Young authors are often advised to write about what they know best. Young scholars, on the other hand, are encouraged to write about what others know best, and to keep well away from the pitfalls of the subjective ‘I’. So what are those people who would be writers and scholars to do? “Start and negotiate for yourself,” Kim Huynh says.

It’s sound advice. But where to start writing about Huynh? Should it be with his starry rise from student to scholar, where he now shines as one of the up-and-coming lecturers in political science at ANU? Should it be with his forays into opinion-based journalism, where he has pondered the implications of having an ‘uncool’ Prime Minister and worried about the plight of displaced people in Iraq? Or should it be with the publication of his first book, Where the sea takes us, in which he tells of his family’s flight from post-war Vietnam? Perhaps it’s best to begin with origins, as Huynh does in his family history.

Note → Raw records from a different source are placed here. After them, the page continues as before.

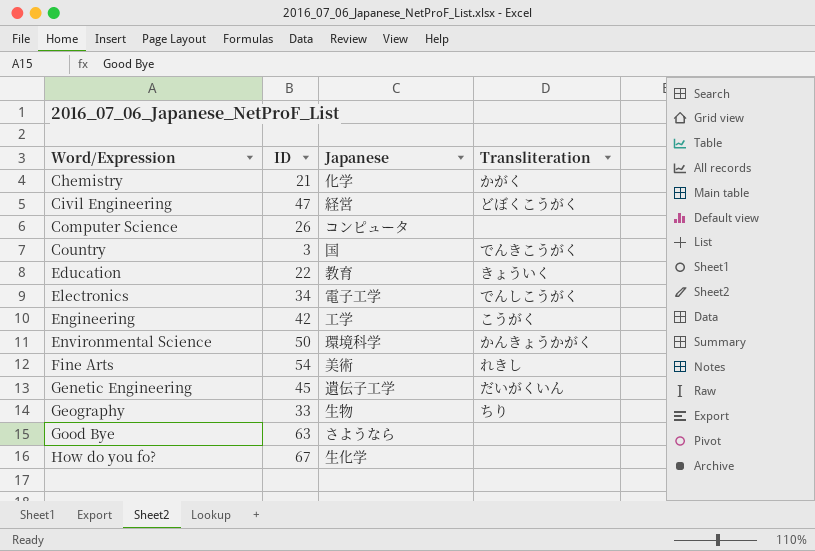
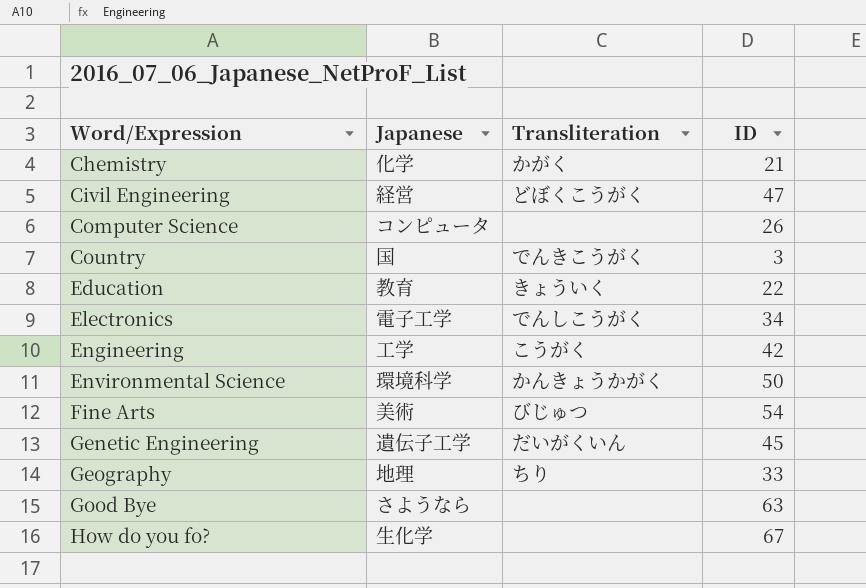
column ID | position: 2 -> 4
Fine Arts | Transliteration: れきし -> びじゅつ
Geography | Japanese: 生物 -> 地理

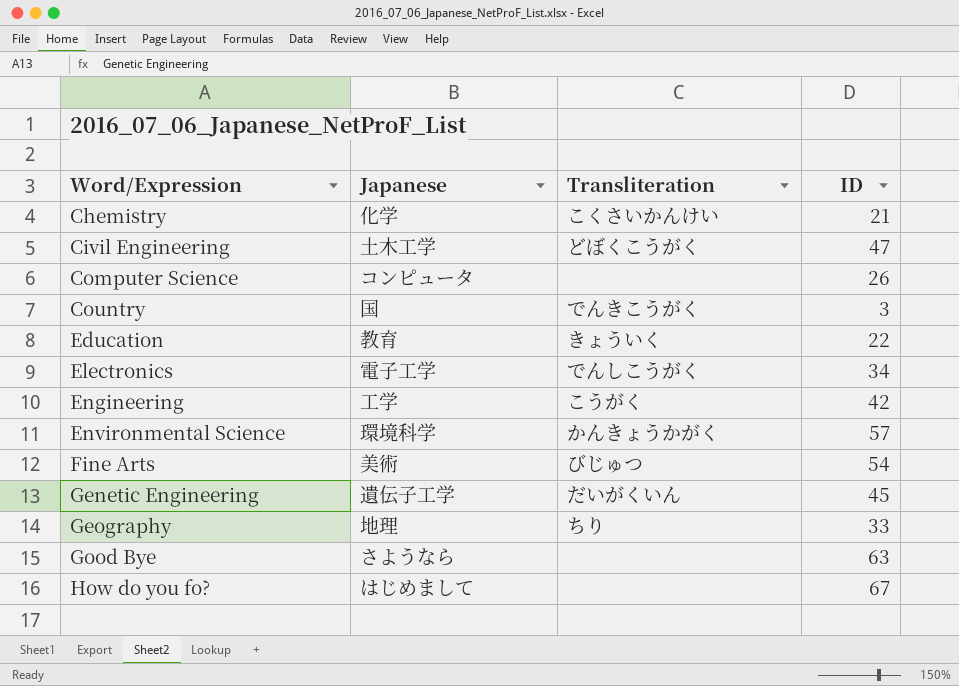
Chemistry | Transliteration: かがく -> こくさいかんけい
Civil Engineering | Japanese: 経営 -> 土木工学
Environmental Science | ID: 50 -> 57
How do you fo? | Japanese: 生化学 -> はじめまして

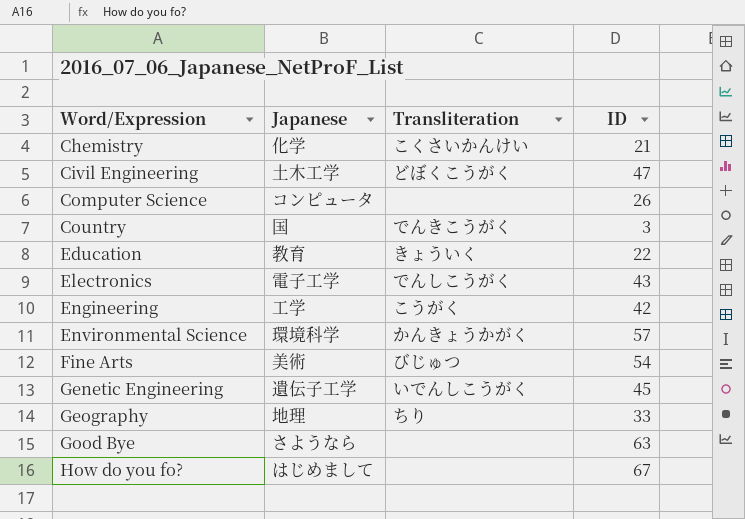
Electronics | ID: 34 -> 43
Genetic Engineering | Transliteration: だいがくいん -> いでんしこうがく

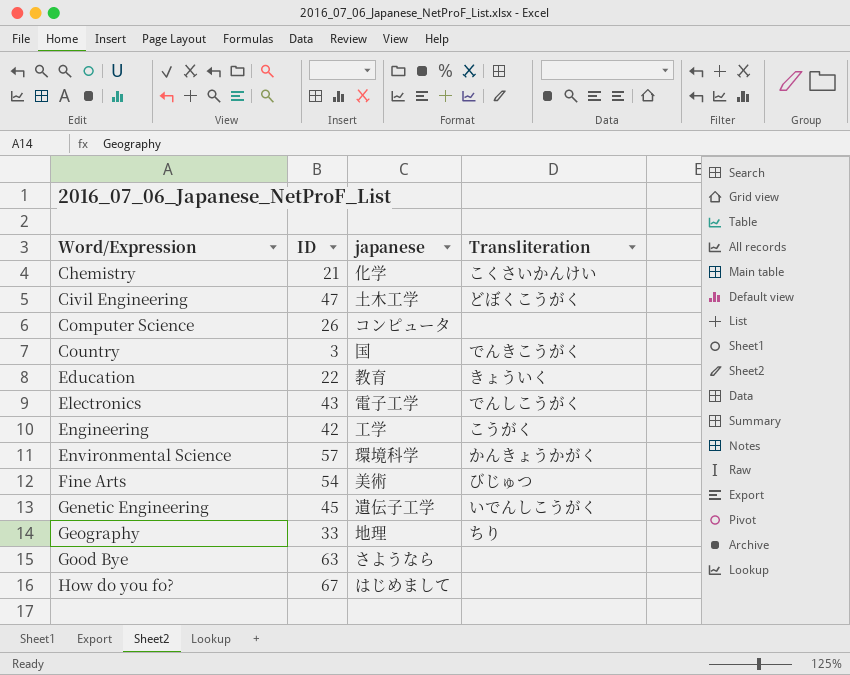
column ID | position: 4 -> 2
column name: Japanese -> japanese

In 1979, Thiet and Van Huynh and their two infant sons fled their troubled homeland to start a new life in Australia. They were among the first wave of ‘boat people’, a term coined to describe the mass exodus of fearful citizens from Communist-controlled Vietnam after the fall of Saigon. Kim, aged two and the baby of the family, was also the youngest of the 507 people crammed aboard a small wooden boat. Huynh, now 30, says has no real memories of the journey, nor any recollections of the pressures that led to his family’s escape.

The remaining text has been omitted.